#### Working data:

------------------------------------------------

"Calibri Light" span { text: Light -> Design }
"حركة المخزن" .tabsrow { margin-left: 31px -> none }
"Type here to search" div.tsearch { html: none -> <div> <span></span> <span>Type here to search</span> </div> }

------------------------------------------------

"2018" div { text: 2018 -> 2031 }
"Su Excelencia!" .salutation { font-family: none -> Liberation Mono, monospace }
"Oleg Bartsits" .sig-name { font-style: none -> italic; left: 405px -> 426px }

------------------------------------------------

#### About this task:
Search the material for the word "font" and copy each line where it occurs.

#### Output below:
"Su Excelencia!" .salutation { font-family: none -> Liberation Mono, monospace }
"Oleg Bartsits" .sig-name { font-style: none -> italic; left: 405px -> 426px }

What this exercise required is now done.